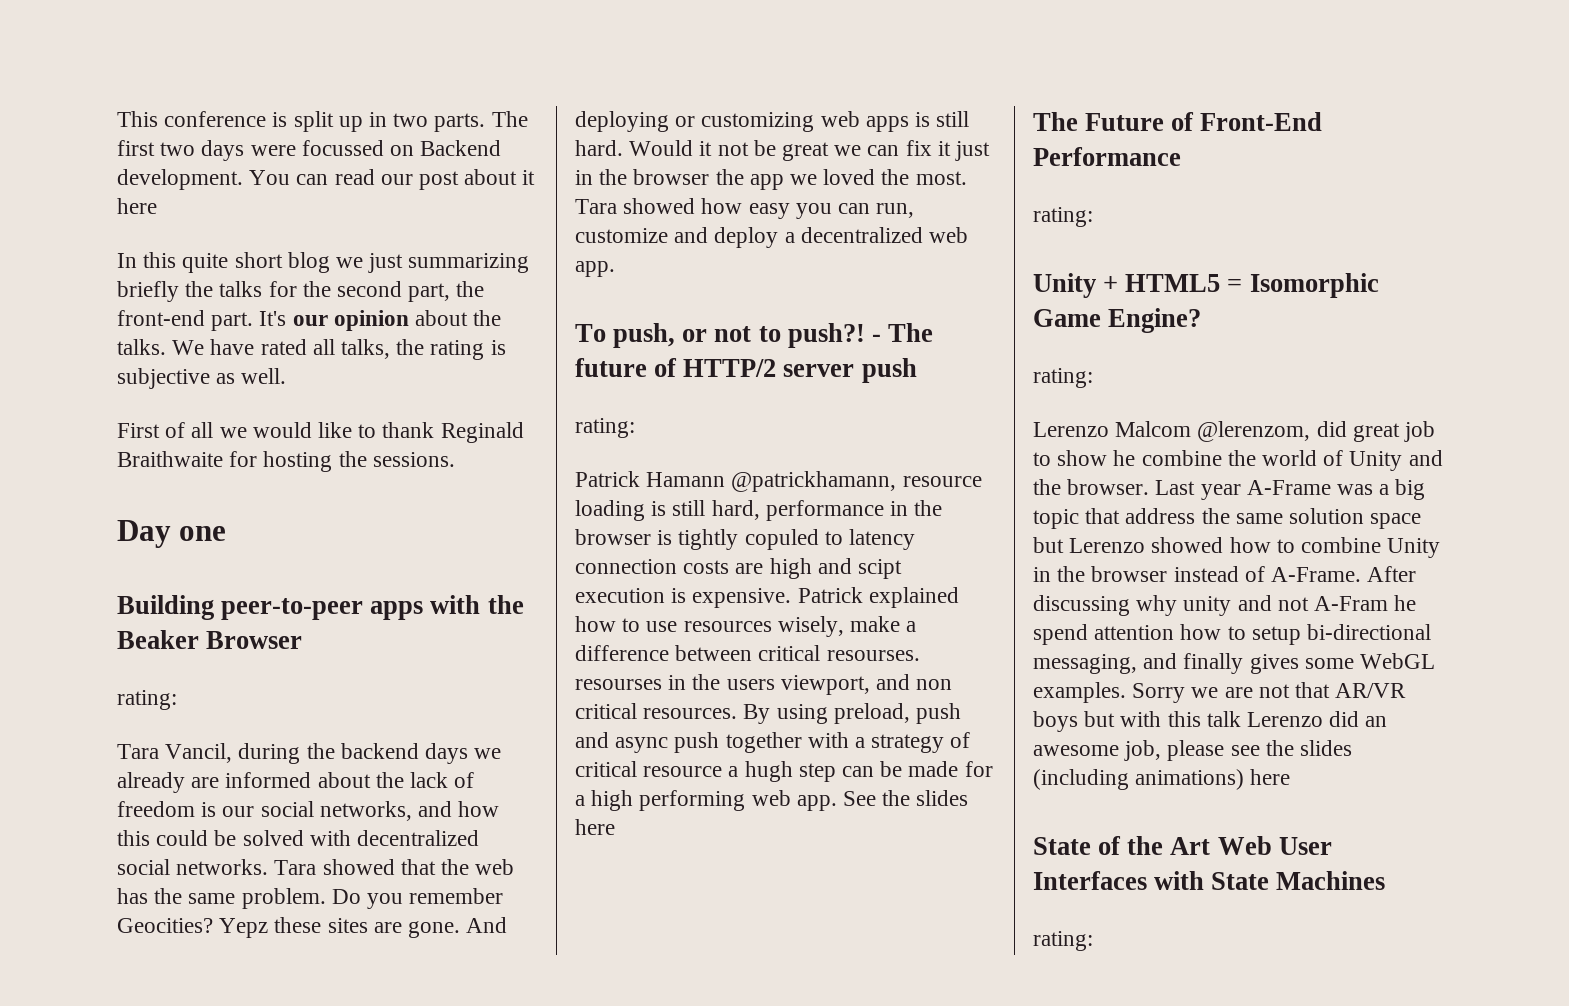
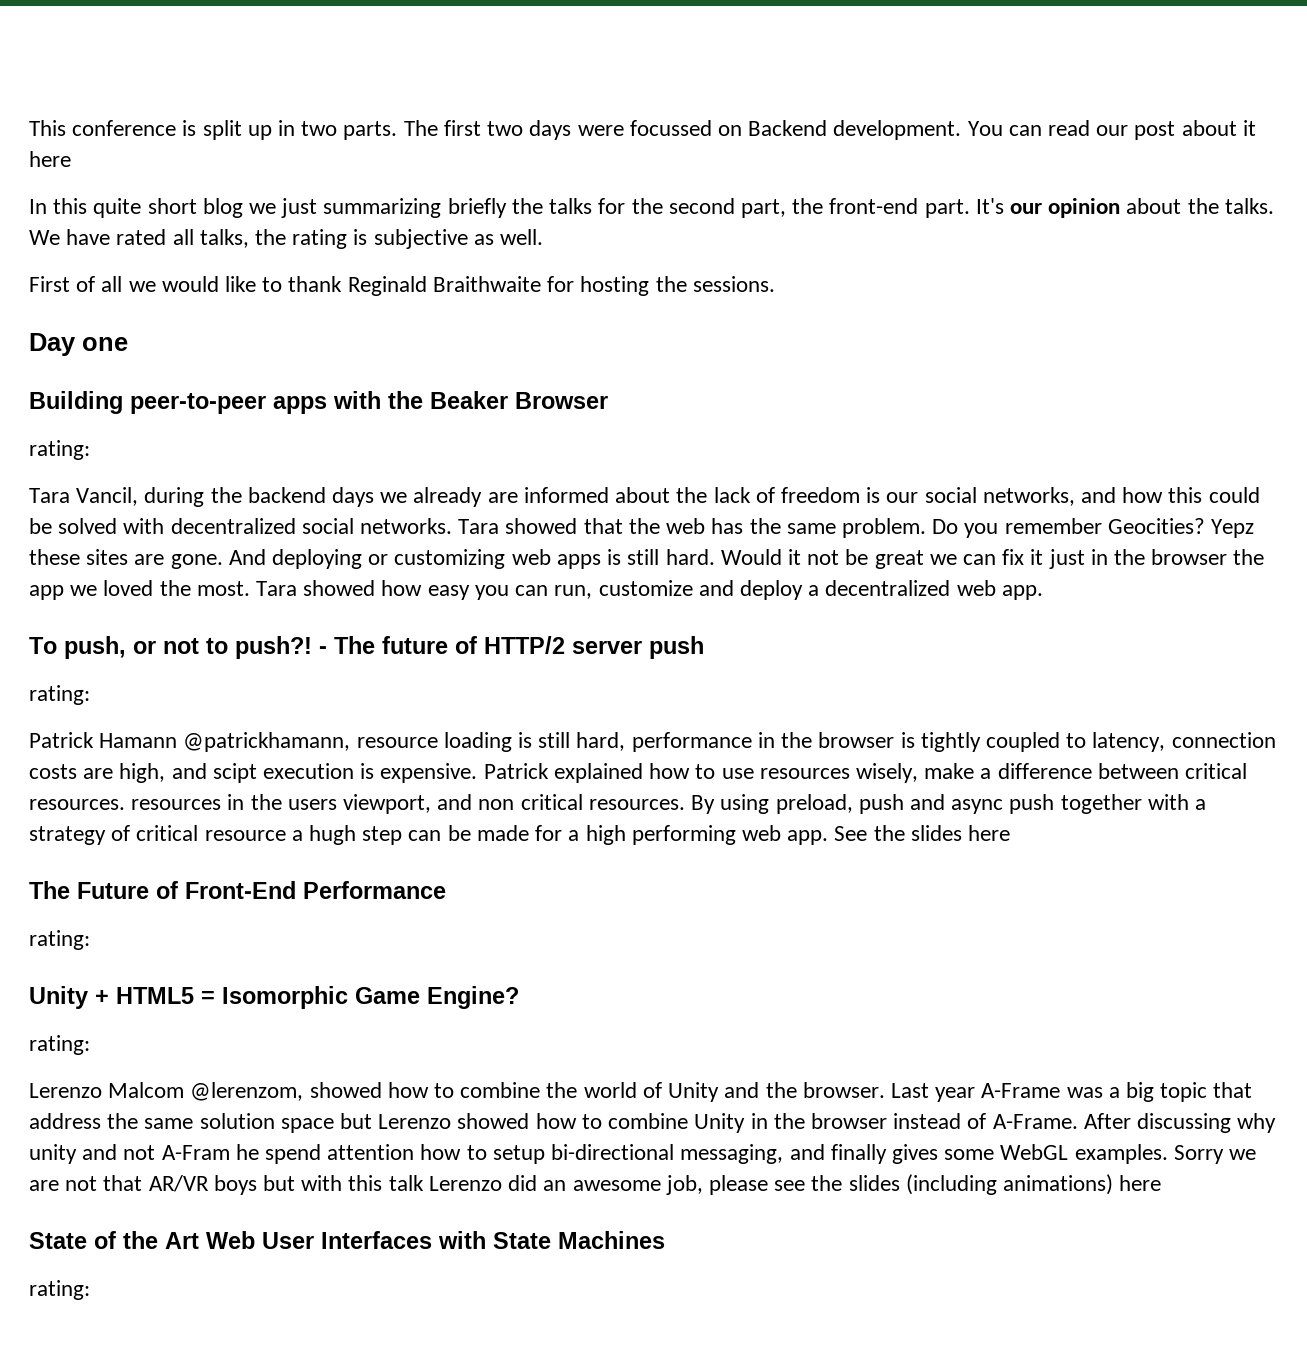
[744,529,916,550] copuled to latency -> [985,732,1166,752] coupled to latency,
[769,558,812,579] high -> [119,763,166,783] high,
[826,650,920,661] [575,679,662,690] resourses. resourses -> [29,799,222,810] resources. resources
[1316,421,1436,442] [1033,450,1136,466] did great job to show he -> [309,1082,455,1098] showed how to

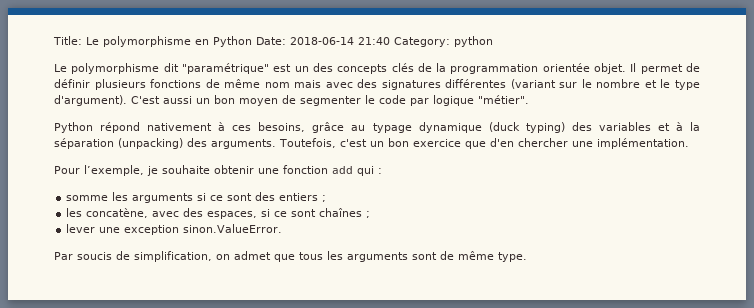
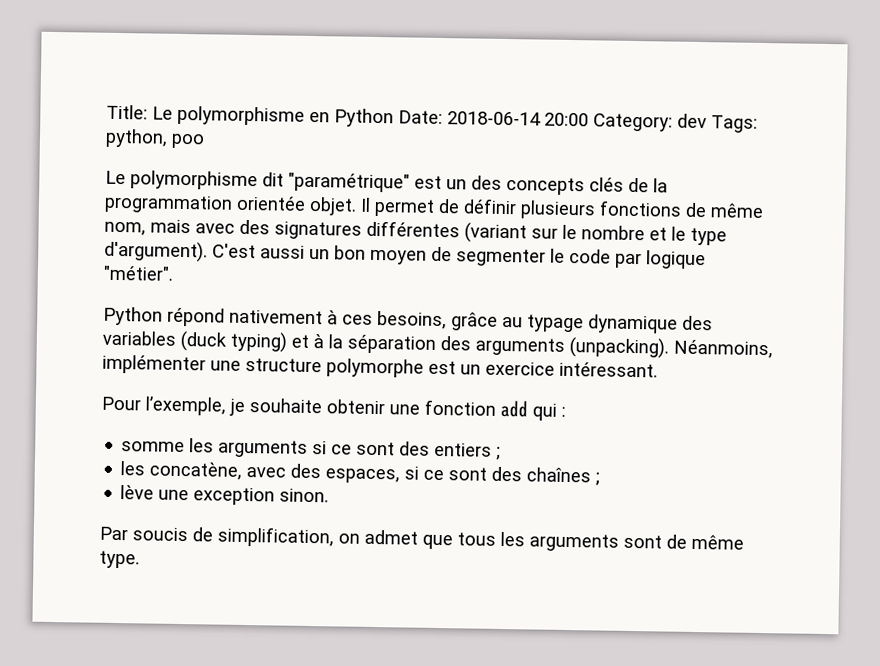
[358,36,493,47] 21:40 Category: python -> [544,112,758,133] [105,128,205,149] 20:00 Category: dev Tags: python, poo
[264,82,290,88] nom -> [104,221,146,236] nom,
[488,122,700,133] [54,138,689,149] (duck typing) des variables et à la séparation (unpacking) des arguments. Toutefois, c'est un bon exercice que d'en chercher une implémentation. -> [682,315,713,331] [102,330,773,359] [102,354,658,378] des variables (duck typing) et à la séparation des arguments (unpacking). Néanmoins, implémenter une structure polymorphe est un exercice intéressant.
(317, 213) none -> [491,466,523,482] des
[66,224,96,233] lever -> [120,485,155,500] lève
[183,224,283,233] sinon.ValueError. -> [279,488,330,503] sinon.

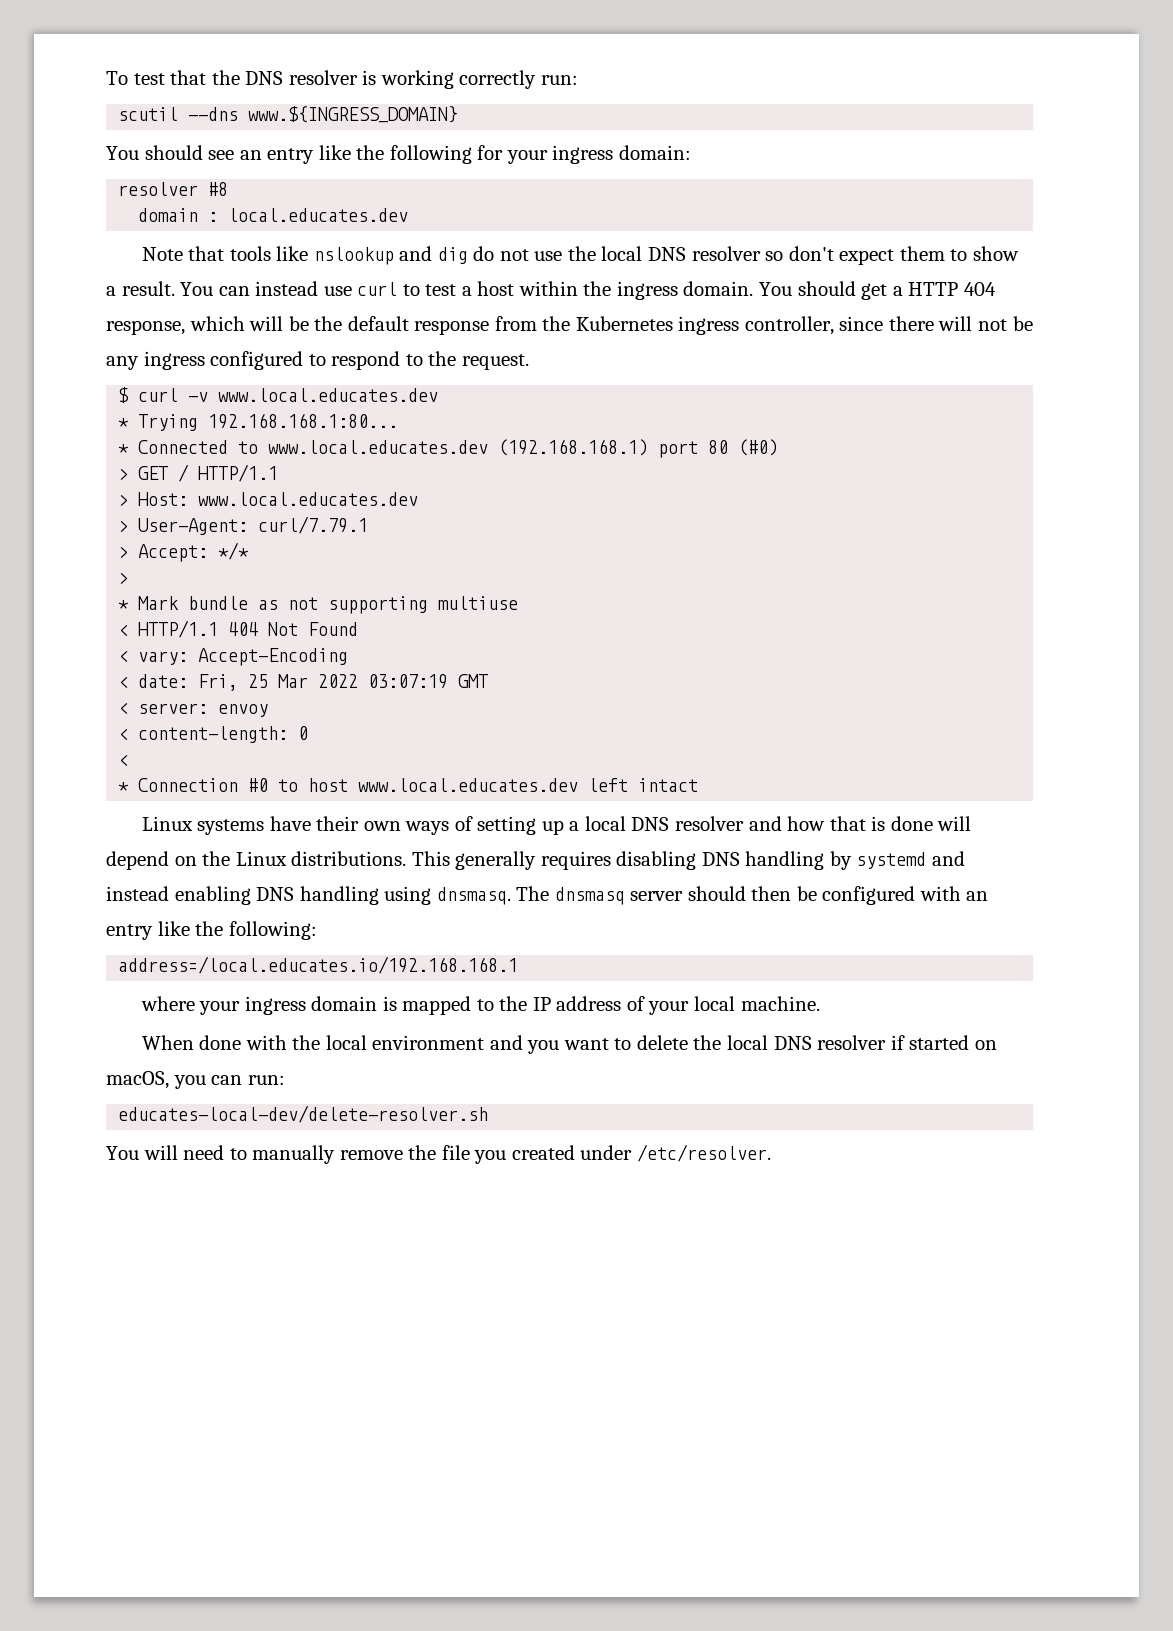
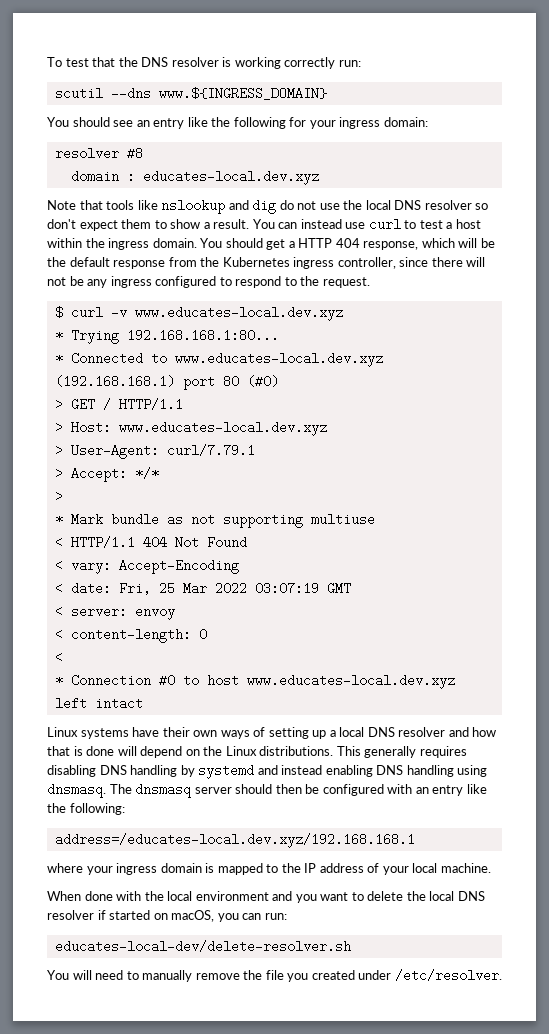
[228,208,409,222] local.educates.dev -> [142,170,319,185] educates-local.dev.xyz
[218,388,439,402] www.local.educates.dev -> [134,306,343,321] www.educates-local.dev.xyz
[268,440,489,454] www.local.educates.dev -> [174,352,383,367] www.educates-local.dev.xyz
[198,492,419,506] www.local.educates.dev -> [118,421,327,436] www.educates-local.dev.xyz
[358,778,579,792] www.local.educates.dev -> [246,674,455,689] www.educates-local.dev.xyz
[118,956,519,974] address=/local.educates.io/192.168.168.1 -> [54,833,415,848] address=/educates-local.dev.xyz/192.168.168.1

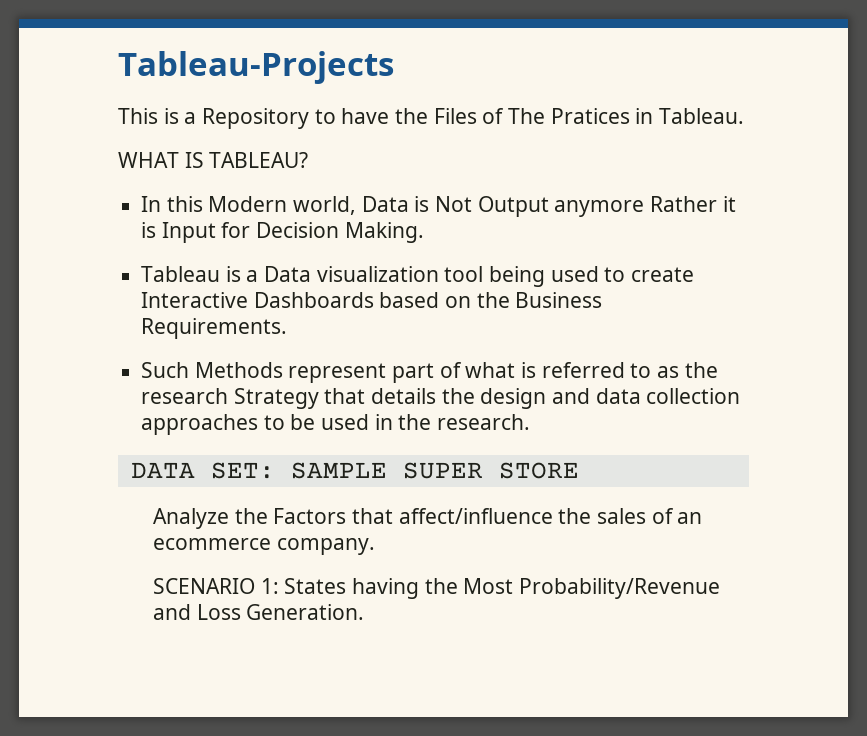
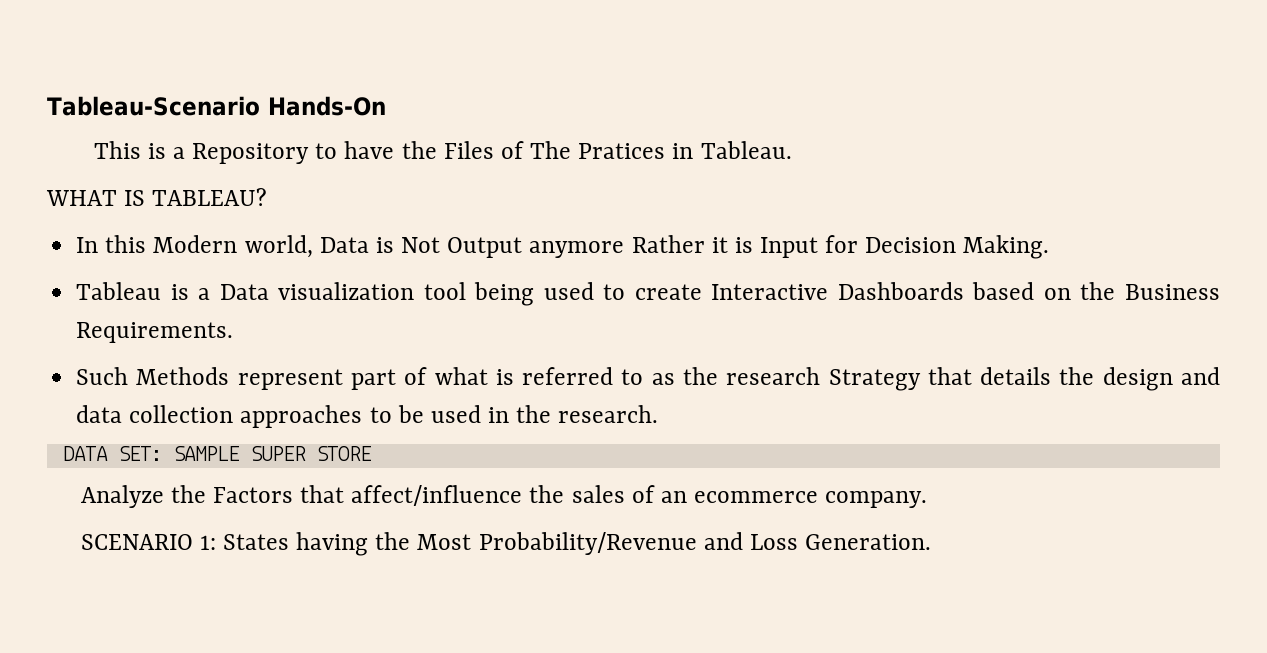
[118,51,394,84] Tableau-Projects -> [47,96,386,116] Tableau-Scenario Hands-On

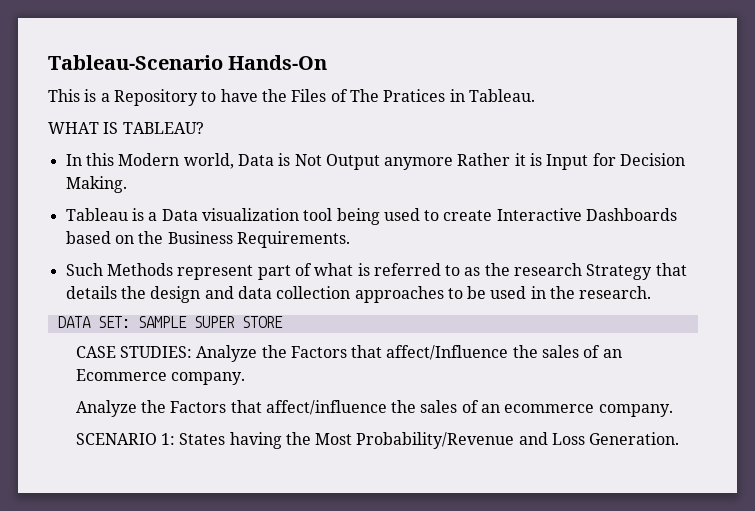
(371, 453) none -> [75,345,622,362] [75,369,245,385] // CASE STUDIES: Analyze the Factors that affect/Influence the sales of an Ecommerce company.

__Task prompt__
Make an exact copy of the listing above. Its pictures are not needed.

__Exercise output__
[744,529,916,550] copuled to latency -> [985,732,1166,752] coupled to latency,
[769,558,812,579] high -> [119,763,166,783] high,
[826,650,920,661] [575,679,662,690] resourses. resourses -> [29,799,222,810] resources. resources
[1316,421,1436,442] [1033,450,1136,466] did great job to show he -> [309,1082,455,1098] showed how to

[358,36,493,47] 21:40 Category: python -> [544,112,758,133] [105,128,205,149] 20:00 Category: dev Tags: python, poo
[264,82,290,88] nom -> [104,221,146,236] nom,
[488,122,700,133] [54,138,689,149] (duck typing) des variables et à la séparation (unpacking) des arguments. Toutefois, c'est un bon exercice que d'en chercher une implémentation. -> [682,315,713,331] [102,330,773,359] [102,354,658,378] des variables (duck typing) et à la séparation des arguments (unpacking). Néanmoins, implémenter une structure polymorphe est un exercice intéressant.
(317, 213) none -> [491,466,523,482] des
[66,224,96,233] lever -> [120,485,155,500] lève
[183,224,283,233] sinon.ValueError. -> [279,488,330,503] sinon.

[228,208,409,222] local.educates.dev -> [142,170,319,185] educates-local.dev.xyz
[218,388,439,402] www.local.educates.dev -> [134,306,343,321] www.educates-local.dev.xyz
[268,440,489,454] www.local.educates.dev -> [174,352,383,367] www.educates-local.dev.xyz
[198,492,419,506] www.local.educates.dev -> [118,421,327,436] www.educates-local.dev.xyz
[358,778,579,792] www.local.educates.dev -> [246,674,455,689] www.educates-local.dev.xyz
[118,956,519,974] address=/local.educates.io/192.168.168.1 -> [54,833,415,848] address=/educates-local.dev.xyz/192.168.168.1

[118,51,394,84] Tableau-Projects -> [47,96,386,116] Tableau-Scenario Hands-On

(371, 453) none -> [75,345,622,362] [75,369,245,385] // CASE STUDIES: Analyze the Factors that affect/Influence the sales of an Ecommerce company.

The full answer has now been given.